-- INFORMATION SHOWN --
►
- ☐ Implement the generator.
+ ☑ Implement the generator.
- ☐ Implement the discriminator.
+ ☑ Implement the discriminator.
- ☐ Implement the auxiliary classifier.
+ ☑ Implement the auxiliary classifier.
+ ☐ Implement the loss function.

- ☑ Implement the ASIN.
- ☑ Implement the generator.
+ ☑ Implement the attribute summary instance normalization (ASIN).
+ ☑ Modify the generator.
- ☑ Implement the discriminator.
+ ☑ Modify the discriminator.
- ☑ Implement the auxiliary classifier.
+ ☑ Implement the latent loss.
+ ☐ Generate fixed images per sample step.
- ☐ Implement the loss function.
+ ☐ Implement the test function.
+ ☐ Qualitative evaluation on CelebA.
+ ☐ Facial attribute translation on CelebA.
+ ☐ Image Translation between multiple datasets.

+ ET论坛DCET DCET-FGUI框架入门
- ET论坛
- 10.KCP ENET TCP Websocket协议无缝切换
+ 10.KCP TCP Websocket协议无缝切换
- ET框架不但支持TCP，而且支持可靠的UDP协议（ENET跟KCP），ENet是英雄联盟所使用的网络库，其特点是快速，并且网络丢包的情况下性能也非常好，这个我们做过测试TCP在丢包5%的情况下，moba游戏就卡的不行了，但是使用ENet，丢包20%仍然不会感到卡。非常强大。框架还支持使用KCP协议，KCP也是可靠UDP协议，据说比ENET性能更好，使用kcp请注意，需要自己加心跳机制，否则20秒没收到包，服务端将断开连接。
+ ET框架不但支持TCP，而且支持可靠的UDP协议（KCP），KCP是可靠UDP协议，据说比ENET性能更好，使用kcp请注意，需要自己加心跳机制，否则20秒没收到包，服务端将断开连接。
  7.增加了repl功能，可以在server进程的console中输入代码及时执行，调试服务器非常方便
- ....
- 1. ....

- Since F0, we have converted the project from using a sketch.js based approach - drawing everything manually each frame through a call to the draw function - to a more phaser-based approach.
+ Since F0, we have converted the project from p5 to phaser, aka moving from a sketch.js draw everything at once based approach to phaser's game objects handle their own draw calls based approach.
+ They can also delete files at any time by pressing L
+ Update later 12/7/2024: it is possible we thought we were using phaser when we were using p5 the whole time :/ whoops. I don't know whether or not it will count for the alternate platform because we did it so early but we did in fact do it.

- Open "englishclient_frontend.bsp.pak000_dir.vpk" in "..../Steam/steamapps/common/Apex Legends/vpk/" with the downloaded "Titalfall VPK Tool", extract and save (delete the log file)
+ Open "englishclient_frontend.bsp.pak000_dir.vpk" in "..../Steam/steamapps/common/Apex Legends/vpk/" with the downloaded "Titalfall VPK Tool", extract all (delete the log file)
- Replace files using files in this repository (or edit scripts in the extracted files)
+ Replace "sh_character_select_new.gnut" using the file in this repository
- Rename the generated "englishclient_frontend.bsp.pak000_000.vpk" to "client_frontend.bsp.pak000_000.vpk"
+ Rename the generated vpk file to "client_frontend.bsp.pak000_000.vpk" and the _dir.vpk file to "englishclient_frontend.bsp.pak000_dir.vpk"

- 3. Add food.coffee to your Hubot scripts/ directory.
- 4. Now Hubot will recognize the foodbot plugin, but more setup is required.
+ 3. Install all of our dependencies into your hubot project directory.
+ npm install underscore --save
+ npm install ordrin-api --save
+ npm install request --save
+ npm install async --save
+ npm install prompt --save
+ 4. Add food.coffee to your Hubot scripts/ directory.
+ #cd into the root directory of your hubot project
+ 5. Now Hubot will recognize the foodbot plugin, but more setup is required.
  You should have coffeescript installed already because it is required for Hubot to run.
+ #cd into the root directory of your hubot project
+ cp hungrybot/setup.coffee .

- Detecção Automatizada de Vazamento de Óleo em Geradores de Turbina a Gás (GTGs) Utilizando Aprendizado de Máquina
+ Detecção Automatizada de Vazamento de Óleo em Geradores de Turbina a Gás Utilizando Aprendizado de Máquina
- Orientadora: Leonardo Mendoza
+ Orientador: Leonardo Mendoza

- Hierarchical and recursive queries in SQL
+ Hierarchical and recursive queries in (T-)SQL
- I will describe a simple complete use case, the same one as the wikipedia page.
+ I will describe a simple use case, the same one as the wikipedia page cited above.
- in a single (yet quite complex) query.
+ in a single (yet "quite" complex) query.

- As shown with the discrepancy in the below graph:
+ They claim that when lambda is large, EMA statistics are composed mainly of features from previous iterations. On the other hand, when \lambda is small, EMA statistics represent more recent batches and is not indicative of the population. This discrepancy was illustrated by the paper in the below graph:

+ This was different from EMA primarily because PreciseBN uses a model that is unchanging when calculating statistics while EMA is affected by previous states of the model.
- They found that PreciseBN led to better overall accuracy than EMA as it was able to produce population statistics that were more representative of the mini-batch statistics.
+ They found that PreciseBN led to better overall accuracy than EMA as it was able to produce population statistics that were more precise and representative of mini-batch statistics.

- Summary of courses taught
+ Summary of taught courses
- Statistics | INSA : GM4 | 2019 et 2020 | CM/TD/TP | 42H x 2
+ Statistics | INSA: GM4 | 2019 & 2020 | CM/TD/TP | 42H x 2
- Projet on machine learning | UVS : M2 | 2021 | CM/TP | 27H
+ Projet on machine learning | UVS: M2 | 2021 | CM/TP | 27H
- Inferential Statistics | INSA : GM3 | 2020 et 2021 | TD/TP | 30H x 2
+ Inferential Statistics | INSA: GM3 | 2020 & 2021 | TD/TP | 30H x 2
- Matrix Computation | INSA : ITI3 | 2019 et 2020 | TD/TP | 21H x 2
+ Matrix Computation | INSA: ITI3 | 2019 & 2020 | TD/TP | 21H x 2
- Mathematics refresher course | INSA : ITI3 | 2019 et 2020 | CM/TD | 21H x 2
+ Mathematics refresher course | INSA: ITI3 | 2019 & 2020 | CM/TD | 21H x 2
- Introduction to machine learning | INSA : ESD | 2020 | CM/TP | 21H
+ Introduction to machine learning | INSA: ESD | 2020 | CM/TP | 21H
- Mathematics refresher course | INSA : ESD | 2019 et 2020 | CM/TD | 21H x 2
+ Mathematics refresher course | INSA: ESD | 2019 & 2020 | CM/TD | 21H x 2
◄
-- THE PROBLEM --
Copy every line of the listing where the word "found" appears.

-- RESPONSE AREA --
- They found that PreciseBN led to better overall accuracy than EMA as it was able to produce population statistics that were more representative of the mini-batch statistics.
+ They found that PreciseBN led to better overall accuracy than EMA as it was able to produce population statistics that were more precise and representative of mini-batch statistics.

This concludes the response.